Dr Playfair is astonished that the Potash does not destroy the fibre of the paper He is pleased with my experiments. I have spoken in confidence only about our new processes.

I am sorry the Porcelain has not made greater progress. I am anxious to hear your remarks on the subject of this note that I may decide on the next active step.

Martens <10> has written from Paris asking information & offering to teach me his glass process in return – He does good things – Shall I go to Paris for a day or two – it costs little now – and we want lenses and paper &c – see Martens & Bayard<11> learn all I can, get negatives return and invite the Press and then join Dr Playfair and Mr Sylvester at the Potteries in a fortnights time the period fixed for their journey

I remain Sir very obediently yours
T A Malone


Notes:

1. 122 Regent Street, London: base of Nicolaas Hennemans’ Talbotype or Sun Picture Rooms, later the firm of Henneman & Malone, photographers to the Queen.

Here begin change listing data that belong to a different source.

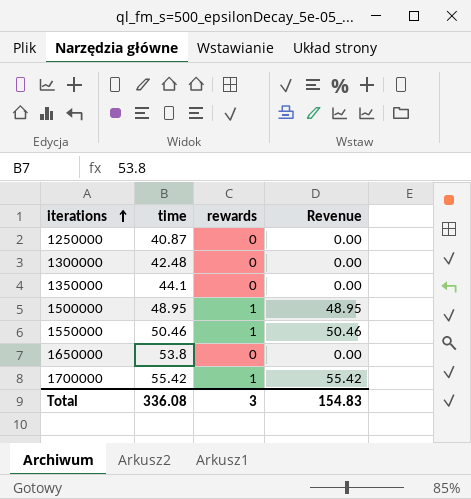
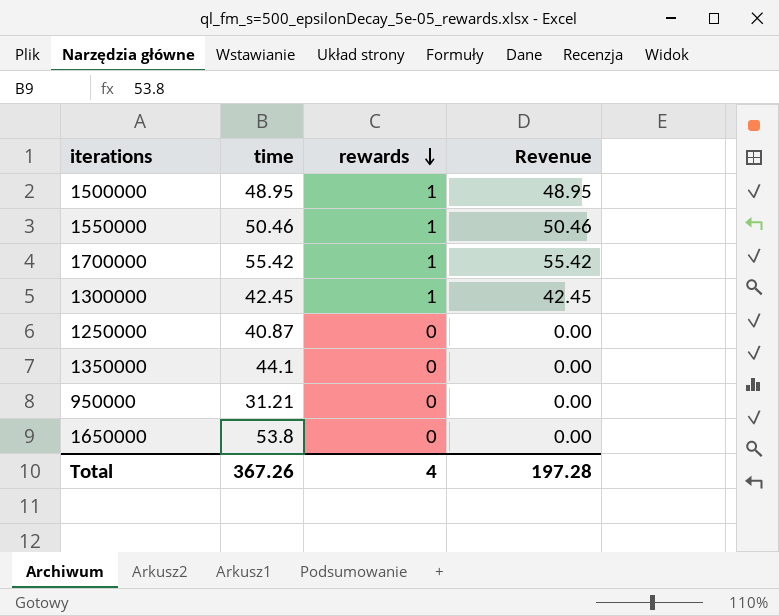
row order: iterations ascending -> rewards descending
1300000 | time: 42.48 -> 42.45
1300000 | rewards: 0 -> 1
1300000 | Revenue: 0.00 -> 42.45
row 950000: none -> 31.21 | 0 | 0.00
Total | time: 336.08 -> 367.26
Total | rewards: 3 -> 4
Total | Revenue: 154.83 -> 197.28

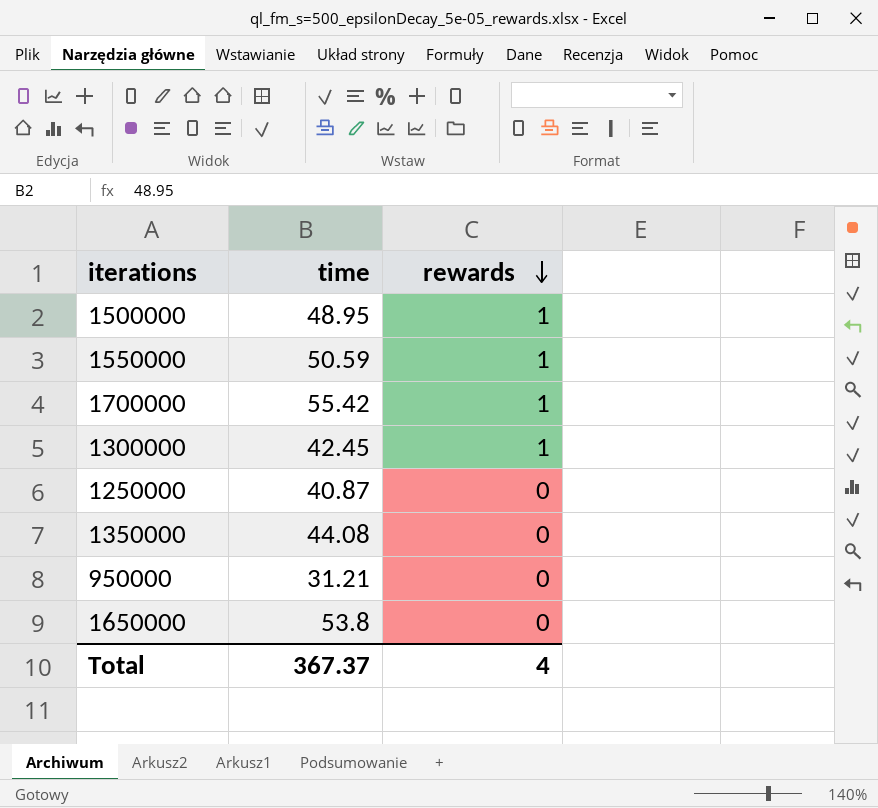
column Revenue | formula: [time] * [rewards] -> none
1550000 | time: 50.46 -> 50.59
1350000 | time: 44.1 -> 44.08
Total | time: 367.26 -> 367.37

2. The Times (London), The Literary Gazette and Journal of belles lettres, science and art, The Athenaeum (London).

3. Richard Beard (1801–1885), coal merchant & daguerreotypist, London.

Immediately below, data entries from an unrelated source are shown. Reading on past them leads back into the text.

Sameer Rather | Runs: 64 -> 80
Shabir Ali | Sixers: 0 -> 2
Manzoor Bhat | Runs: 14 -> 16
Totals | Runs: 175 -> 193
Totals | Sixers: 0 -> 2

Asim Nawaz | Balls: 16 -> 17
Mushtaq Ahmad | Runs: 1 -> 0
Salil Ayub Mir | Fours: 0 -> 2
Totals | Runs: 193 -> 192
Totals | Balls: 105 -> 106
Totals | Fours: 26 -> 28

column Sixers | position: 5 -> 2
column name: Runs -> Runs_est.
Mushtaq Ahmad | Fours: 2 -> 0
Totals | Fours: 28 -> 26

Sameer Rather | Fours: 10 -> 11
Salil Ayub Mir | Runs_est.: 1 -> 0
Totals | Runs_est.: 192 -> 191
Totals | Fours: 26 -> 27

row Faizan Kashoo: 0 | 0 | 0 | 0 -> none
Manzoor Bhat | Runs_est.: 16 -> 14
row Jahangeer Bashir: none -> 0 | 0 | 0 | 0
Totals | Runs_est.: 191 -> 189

4. James Duffield Harding (1797–1863), painter, writer on art theory and teacher of among others John Ruskin and Rev Calvert R Jones.

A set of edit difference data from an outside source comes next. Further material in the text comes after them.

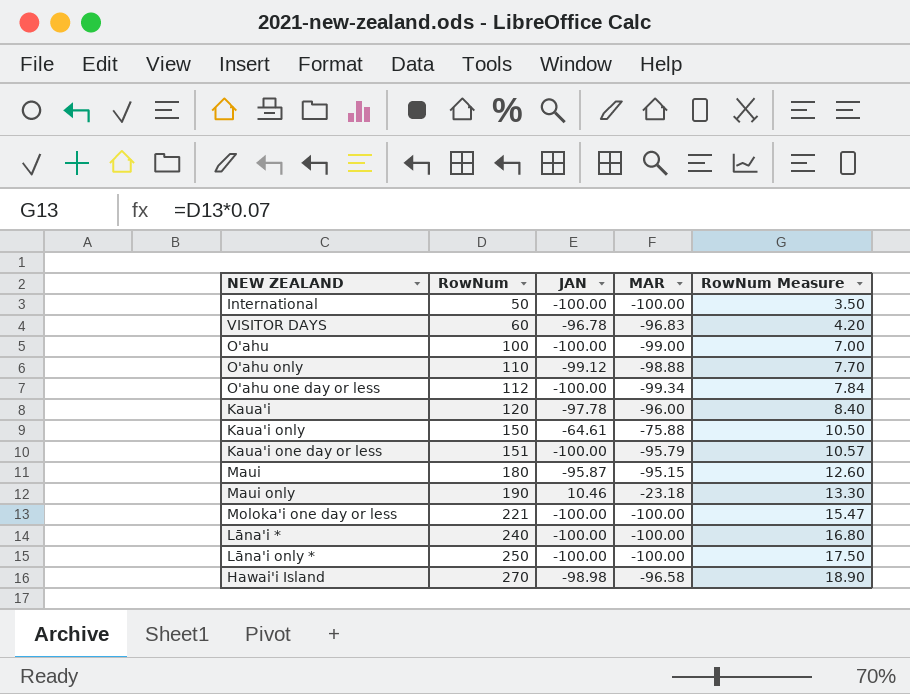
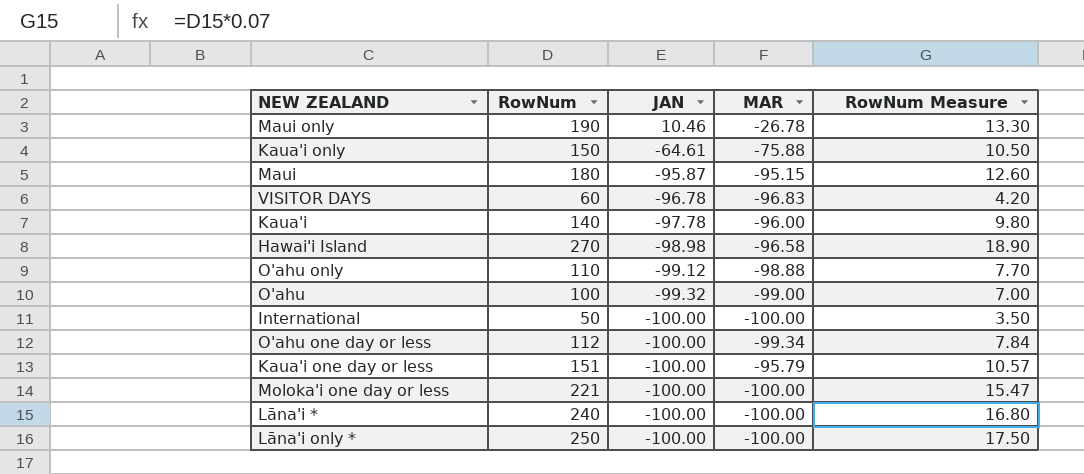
row order: RowNum ascending -> JAN descending
Maui only | MAR: -23.18 -> -26.78
Kaua'i | RowNum: 120 -> 140
Kaua'i | RowNum Measure: 8.40 -> 9.80
O'ahu | JAN: -100.00 -> -99.32

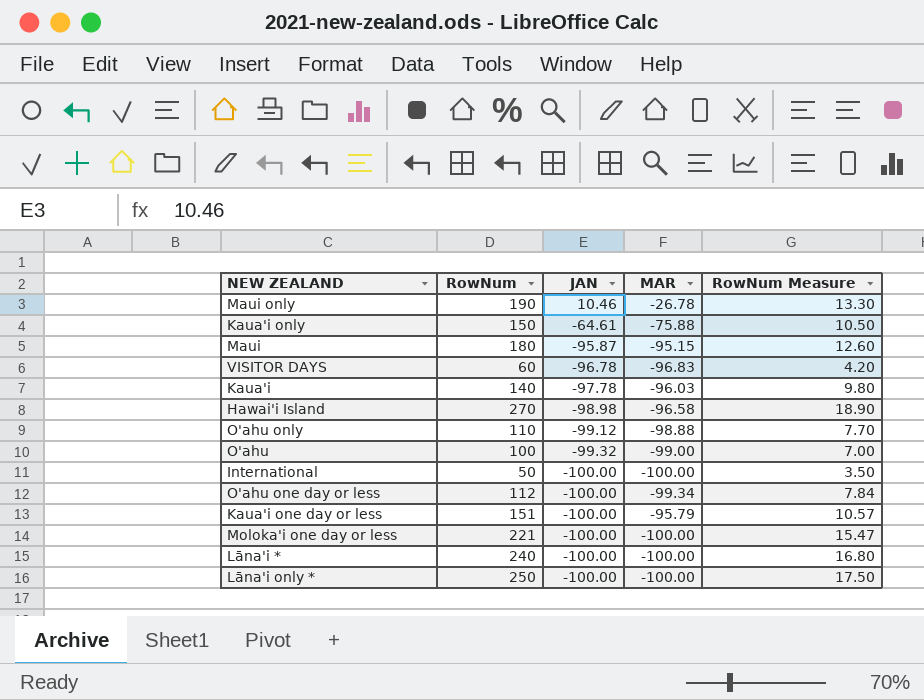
Kaua'i | MAR: -96.00 -> -96.03

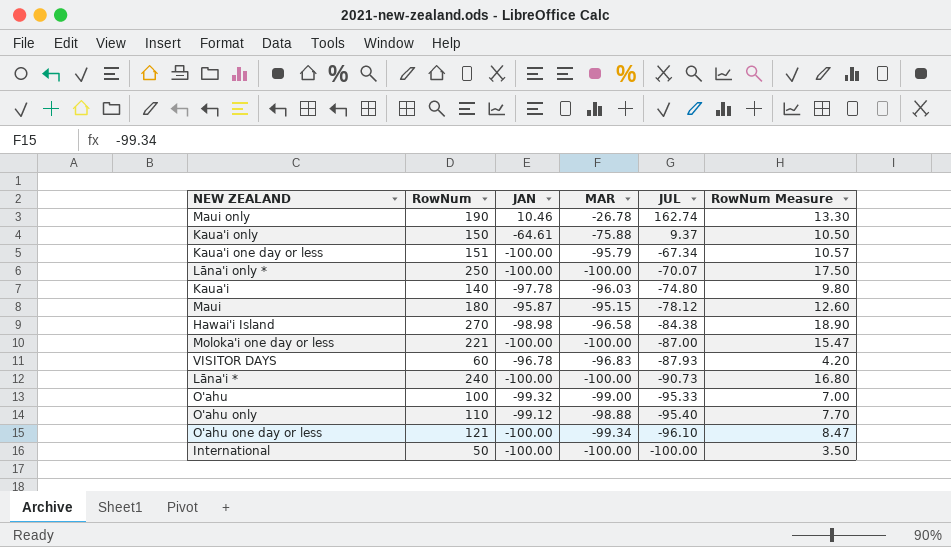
row order: JAN descending -> JUL descending
column JUL | position: none -> 5
O'ahu one day or less | RowNum: 112 -> 121
O'ahu one day or less | RowNum Measure: 7.84 -> 8.47

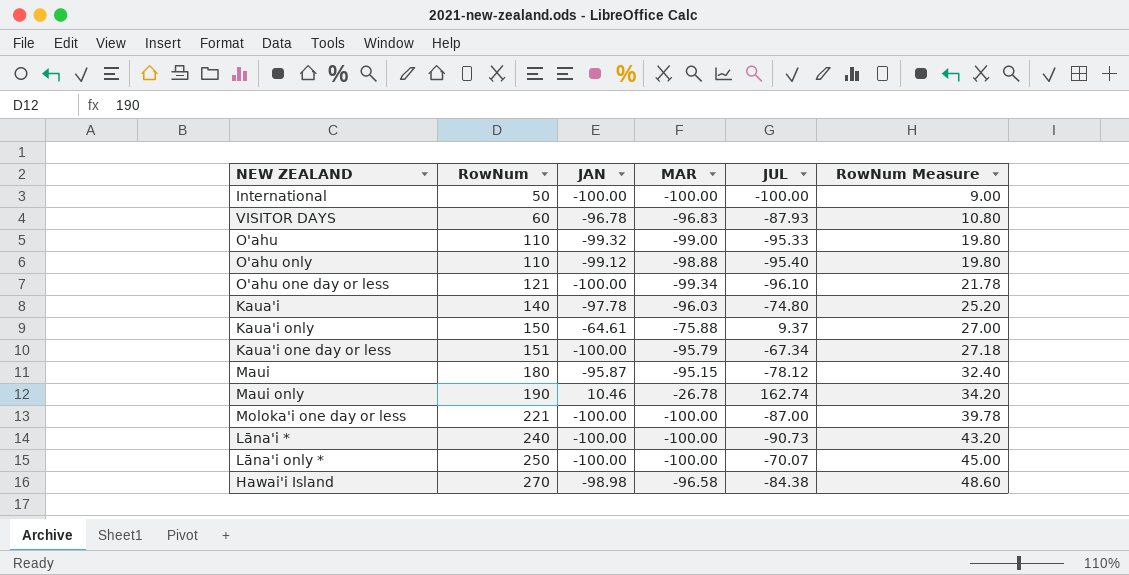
row order: JUL descending -> RowNum ascending
column RowNum Measure | formula: [RowNum] * 0.07 -> [RowNum] * 0.18
O'ahu | RowNum: 100 -> 110

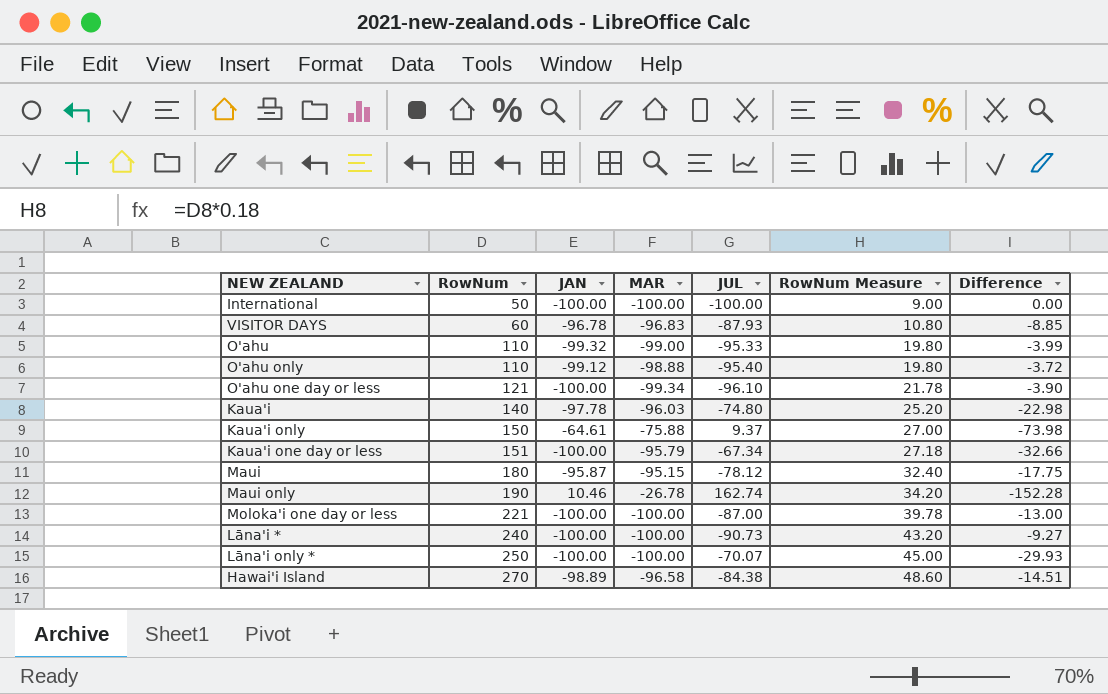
column Difference | formula: none -> [JAN] - [JUL]
Hawai'i Island | JAN: -98.98 -> -98.89

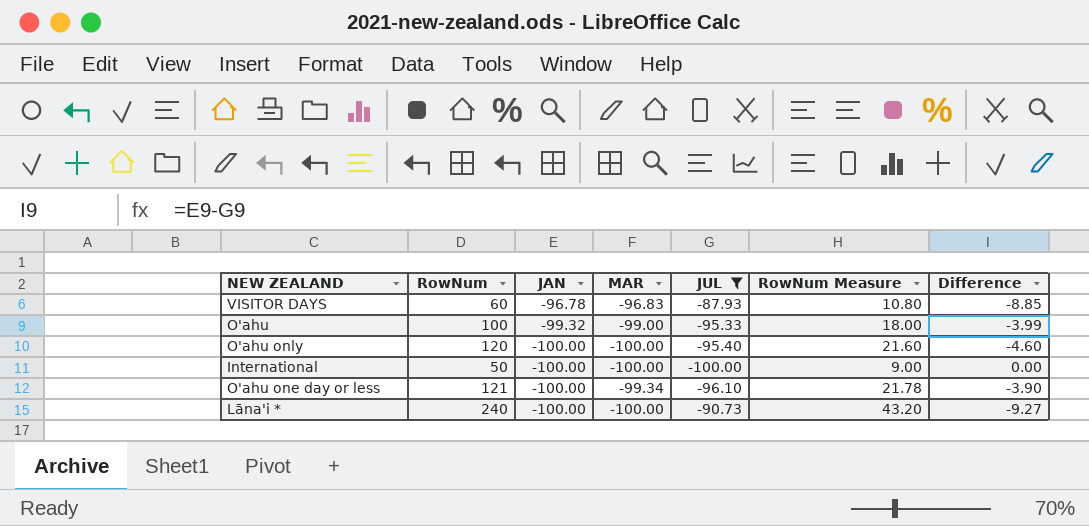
filter: none -> JUL <= -87.93
row order: RowNum ascending -> JAN descending
O'ahu | RowNum: 110 -> 100
O'ahu | RowNum Measure: 19.80 -> 18.00
O'ahu only | RowNum: 110 -> 120
O'ahu only | JAN: -99.12 -> -100.00
O'ahu only | MAR: -98.88 -> -100.00
O'ahu only | RowNum Measure: 19.80 -> 21.60
O'ahu only | Difference: -3.72 -> -4.60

5. See Doc. No: 06310. Bertram Ashburnham, 4th Earl of Ashburnham (1797-1878), who had an extensive library of early and rare books. Given the fact that there was no rush, it is unlikely that these photographs were meant to illustrate the Catalogue of the entire and valuable collection of Italian, Flemish, Dutch, and French pictures, the property of the Earl of Ashburnham: which will be sold by auction, by Messrs. Christie and Manson ... on July 20, 1850. Perhaps he hoped to illustrate the Catalogue of the Manuscripts at Ashburnham Place (London: printed by C.F. Hodgson, 1853). From the descripton in WorldCat: "Includes, in addition to the collection known as the 'Appendix', the Libri manuscripts, bought by Lord Ashburnham in 1847, and the Stowe and Barrois manuscripts acquired in 1849./ The Stowe manuscripts were purchased from the estate in 1883 by the British museum, the Irish manuscripts being transferred to the library of the Royal Irish academy at Dublin. The British museum issued a catalogue of the collection in 1895-96./ In 1884 the Italian government bought all but 100 of the Libri manuscripts and deposited them in the R. Biblioteca mediceo-laurenziana at Florence. The remaining 100 of the Libri manuscripts and 66 of the Barrois were turned over in 1888 to the Bibliothèque nationale, having been proved to be manuscripts stolen from French libraries. The Bibliothèque nationale also bought 69 manuscripts at the auction sale of the remainder of the Barrois collection June 10-14, 1901. The 'Appendix' was bought by Henry Yates Thompson in 1898, and after some of the manuscripts had been selected for his own collection, the remaining 177 were sold by auction 1 May 1889."

6. Sir David Brewster (1781–1868), Scottish scientist & journalist.

7. Dr Lyon Playfair, 1st Baron Playfair (1818–1898), chemist.

8. John Sylvester (1798–1852).

9. Thomas Creswick (1811–1869), married Ann Sylvester (1806– ca.1852)

10. Friedrich von Martens (1809–1875), German inventor & photographer, active in Paris.

11. Hippolyte Bayard (1801-1887), photographer and in early 1839 an independent inventor of a direct positive paper based photographic process.